Gut, beim Klettern habe ich mir das Knie aufgeschrammt und mir ein Tarnkleid aus altem Laub übergeworfen, aber solange ich über Basti stehe, ist alles in Ordnung!
Stolz verschränke ich die Arme und sehe ihn befriedigt an.

"Mir kann hier nichts passieren, siehst du!" Heftig trete ich einen Stamm weg, der dann auch brav seinen Weg nach unten findet.
Durch den Druckunterschied verlagern sich die anderen Stämme und plötzlich macht Basti nicht mehr den Hundeblick.

Sondern den entsetzten 'Hilfe-ein-Mörder-geht-mit-dem-Messer-auf-mich-los' oder halt 'Vera-stürzt-sich-schon-wieder-in-Lebensgefahr'- Blick.

Ich zähle ruhig die Sekunden, die er braucht, um zu merken, dass ich gerade den halben Holzhaufen zum Einsturz bringe. Zwei. Überraschend!
Aber vielleicht habe ich mich verzählt. Das kann passieren, wenn man gerade kopfüber von einem nassen, rutschigem Stapel junger Stämme fällt.

Aber bevor ich aufpralle, zieht Basti mich weg. Also kracht nur mein empfindliches Gesäß auf den feuchten Erdboden.
"Das hätte maximal eine Gehirnerschütterung gebracht!", maule ich.

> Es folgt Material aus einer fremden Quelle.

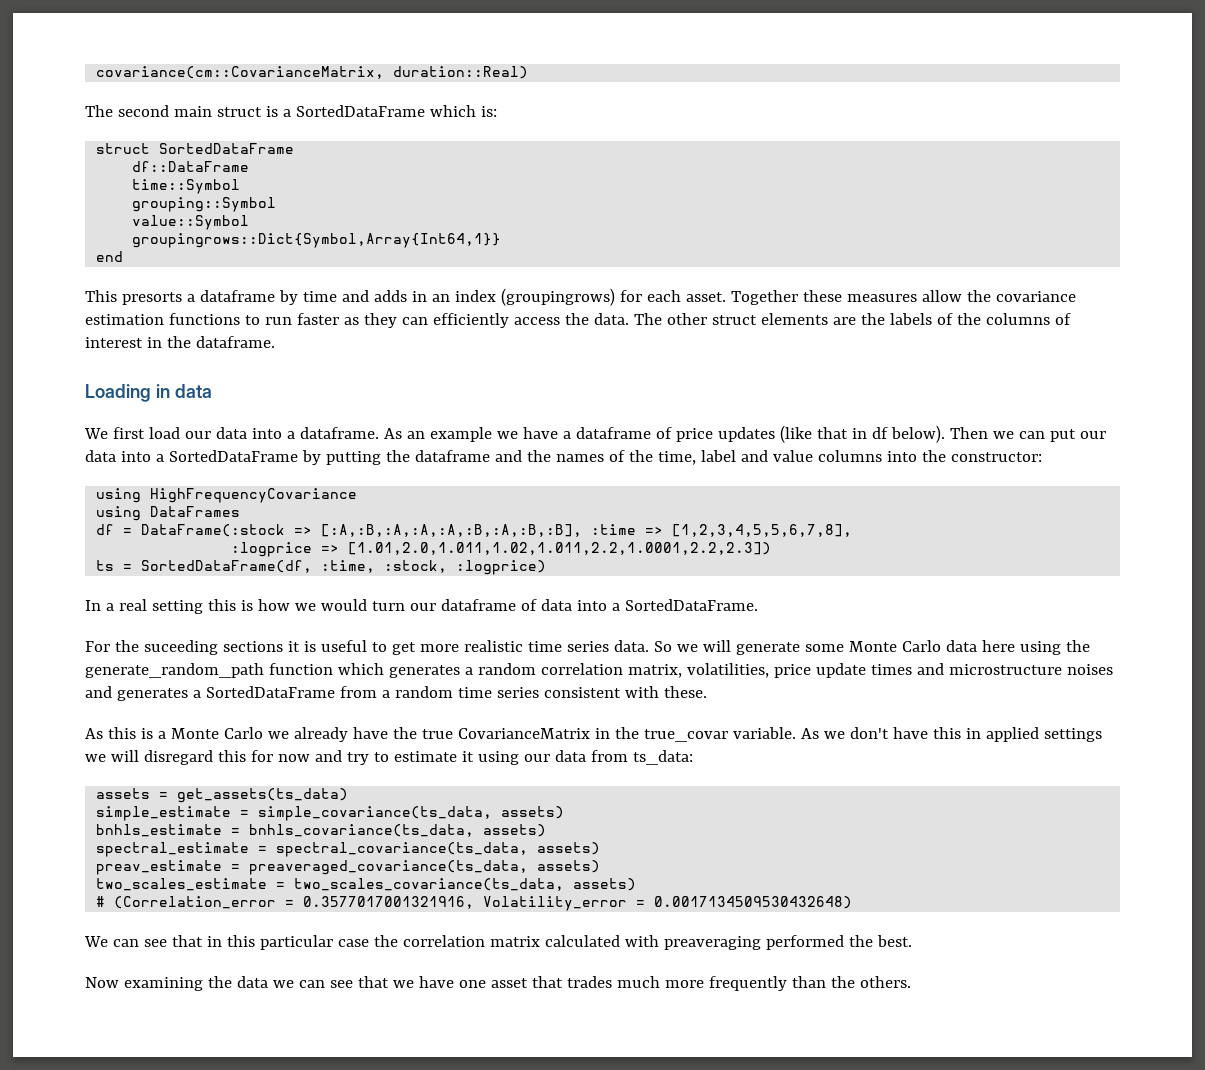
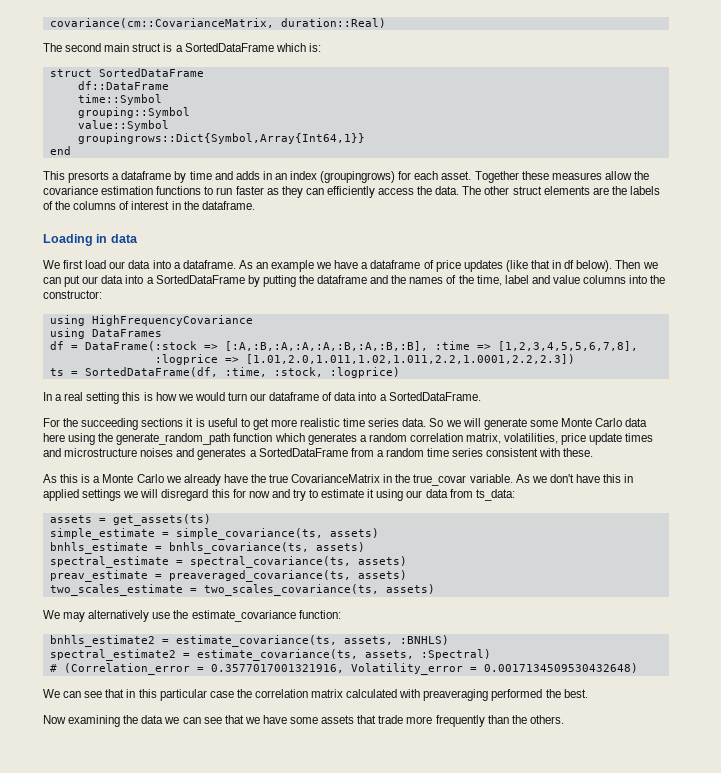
[143,640,218,655] suceeding -> [81,418,139,430] succeeding
[177,788,349,803] get_assets(ts_data) -> [112,514,211,526] get_assets(ts)
[258,806,493,821] simple_covariance(ts_data, -> [175,528,323,540] simple_covariance(ts,
[249,824,475,837] bnhls_covariance(ts_data, -> [168,542,309,554] bnhls_covariance(ts,
[276,842,529,857] spectral_covariance(ts_data, -> [189,556,351,568] spectral_covariance(ts,
[249,860,529,875] preaveraged_covariance(ts_data, -> [168,570,351,582] preaveraged_covariance(ts,
[294,878,637,891] two_scales_covariance(ts_data, assets) -> [203,584,435,596] [43,610,341,622] [49,635,449,647] [49,649,491,661] two_scales_covariance(ts, assets) // We may alternatively use the estimate_covariance function: // bnhls_estimate2 = estimate_covariance(ts, assets, :BNHLS) // spectral_estimate2 = estimate_covariance(ts, assets, :Spectral)
[458,976,660,988] one asset that trades much -> [290,715,404,724] some assets that trade

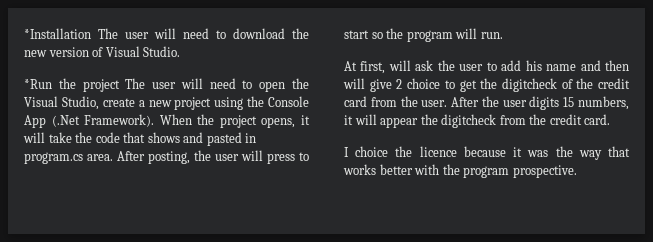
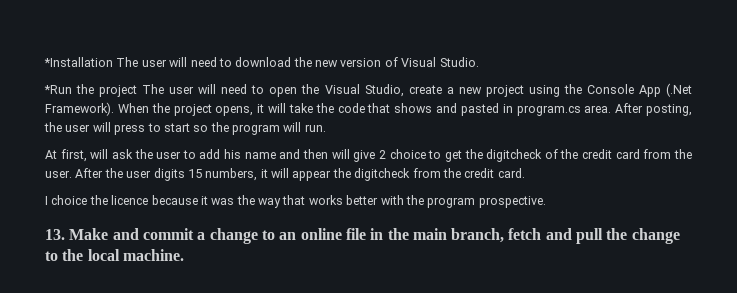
(577, 171) none -> [45,228,680,244] [45,249,184,261] // 13. Make and commit a change to an online file in the main branch, fetch and pull the change to the local machine.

Es war wirklich nicht gefährlich gewesen! Überall saftiges, grünes Unterholz, das meinen Sturz abgedämpft hätte.

Basti hält mich trotzdem wieder so lange fest, dass ich Angst habe, er wäre eingeschlafen. Oder in Ohnmacht gefallen oder so.
Aber dann rührt er sich und lässt mich langsam los.
"Komm!", sagt er. "Wir sollten nicht allzu spät kommen!"